JC Devèze, exposé du 5 septembre 2025 (revu après UE)

Cultures en travail et ambitions démocratiques

Introduction

L’humanisme étant au départ un mouvement d’abord culturel et une démocratie de qualité requérant de solides cultures politiques, j’avais proposé dans notre groupe de préparation de cette UE que soit prise en compte la dimension culturelle. Bien entendu, cette dimension culturelle est en interaction avec les dimensions anthropologiques et spirituelles abordées ce matin par Patrick Boulte et Jean-Baptiste de Foucauld.

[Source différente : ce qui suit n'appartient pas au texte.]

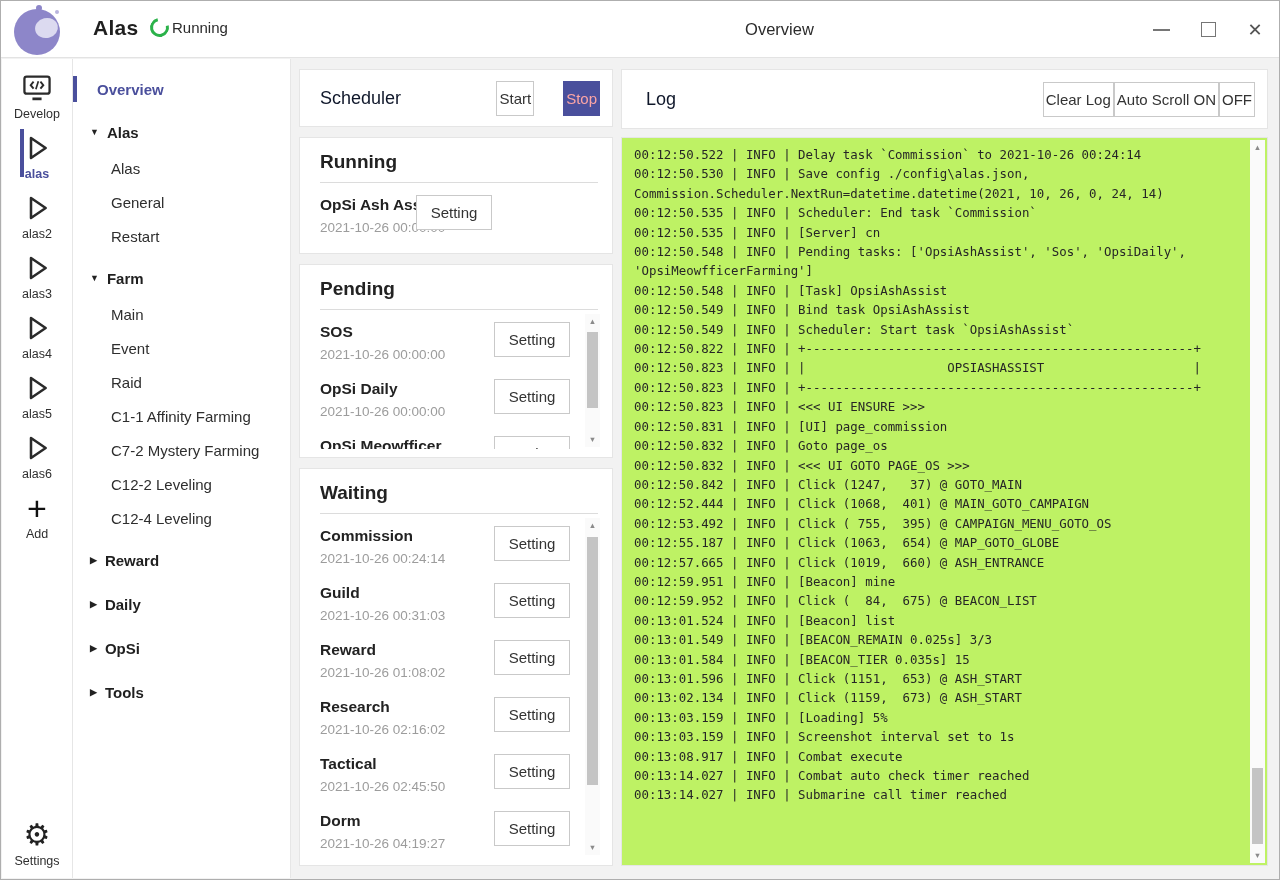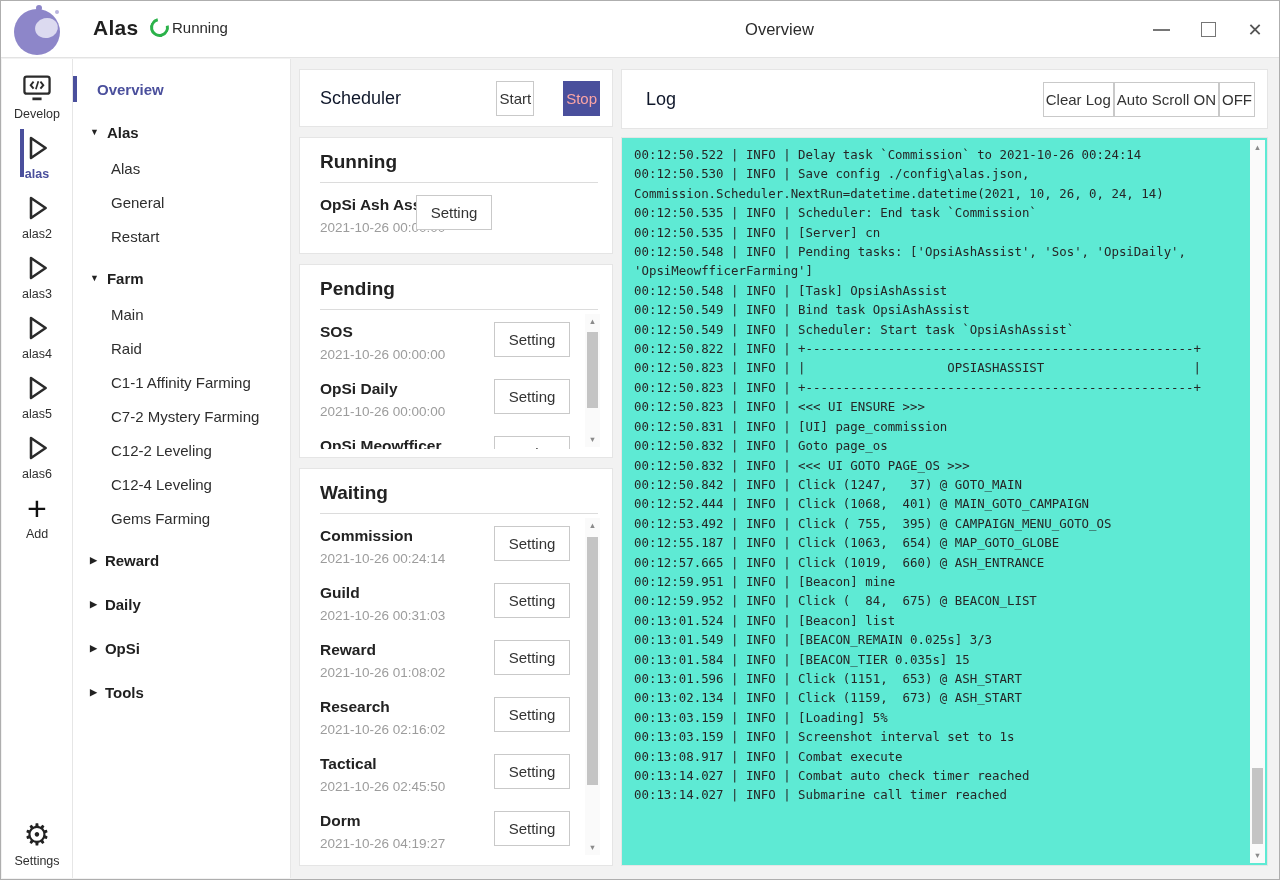"00:12:50.522 | INFO | Delay" .log-body { background: #5eead4 -> #bef264 }
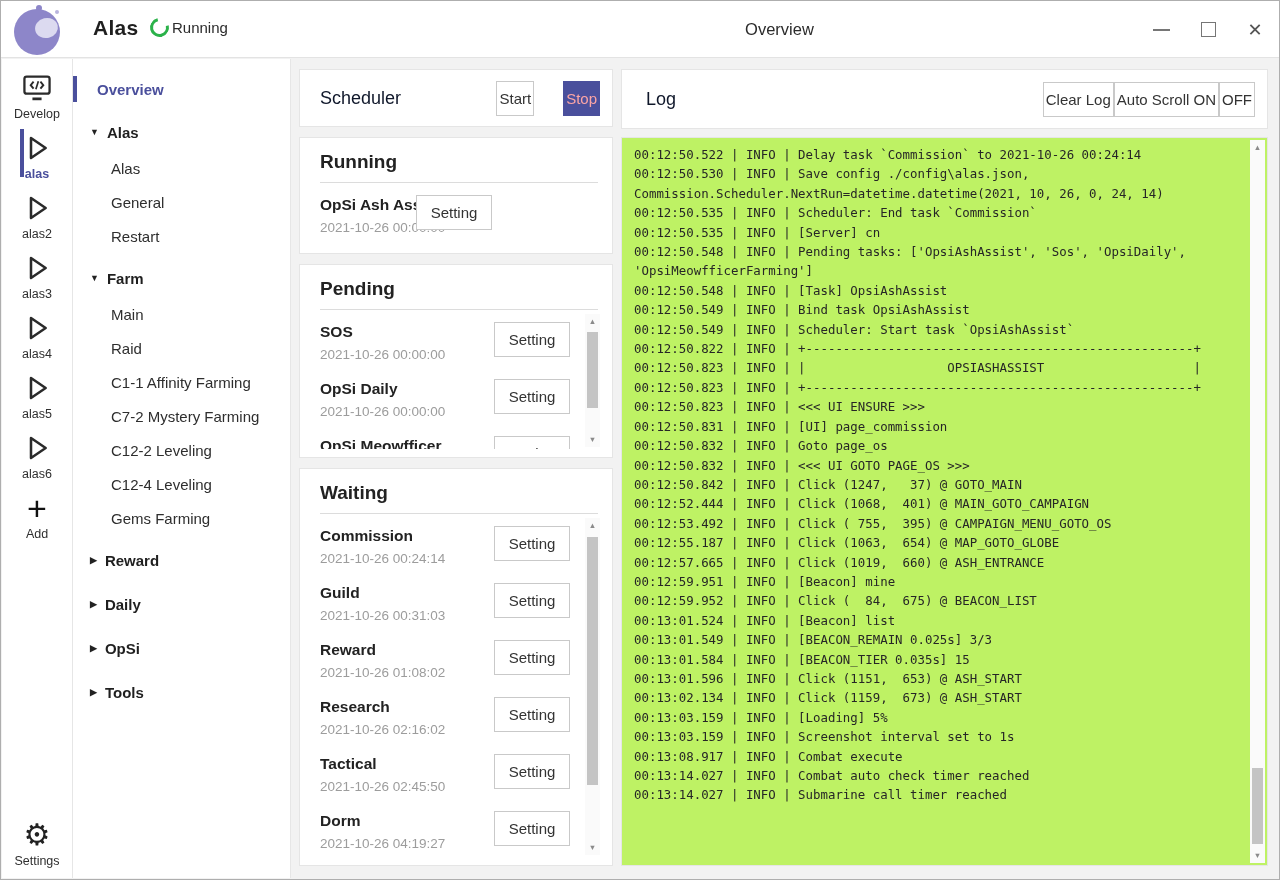"Event" div.nav-row { html: none -> <div> <span>Event</span> </div> }
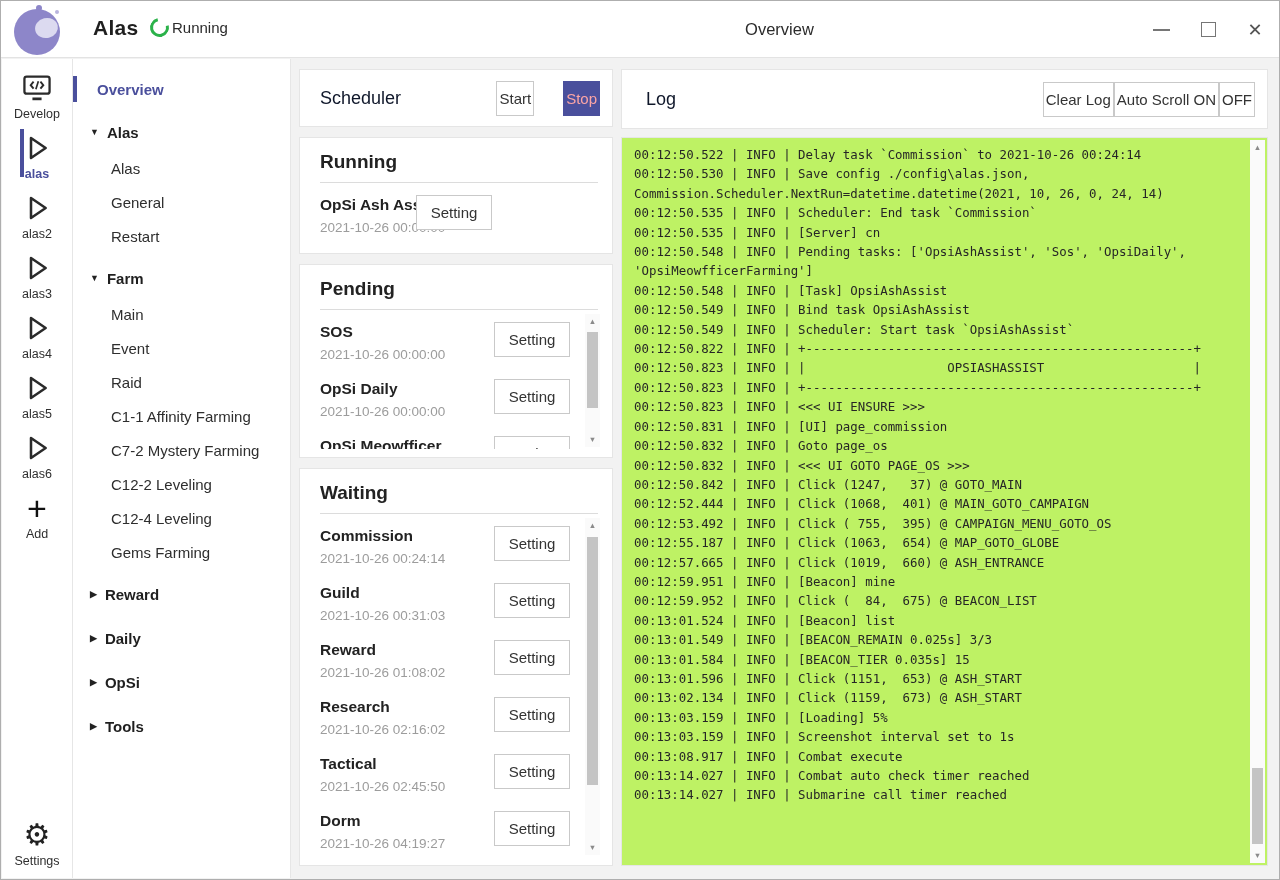"Gems Farming" div.nav-row { html: <div> <span>Gems Farming</span> </div> -> none }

Je vous propose d’abord de mieux appréhender comment cette dimension culturelle est omniprésente à travers des cultures collectives et personnelles diverses alors que l’insécurité culturelle monte et les transformations culturelles se multiplient et s’accélèrent, ensuite de mettre en évidence que nos cultures sont au travail à travers nos transformations personnelles et collectives, enfin de faire le lien avec la réalisation de nos ambitions démocratiques. C’est pourquoi j’ai choisi d’intituler mon exposé, qui est aussi un témoignage, Cultures en travail et ambitions démocratiques.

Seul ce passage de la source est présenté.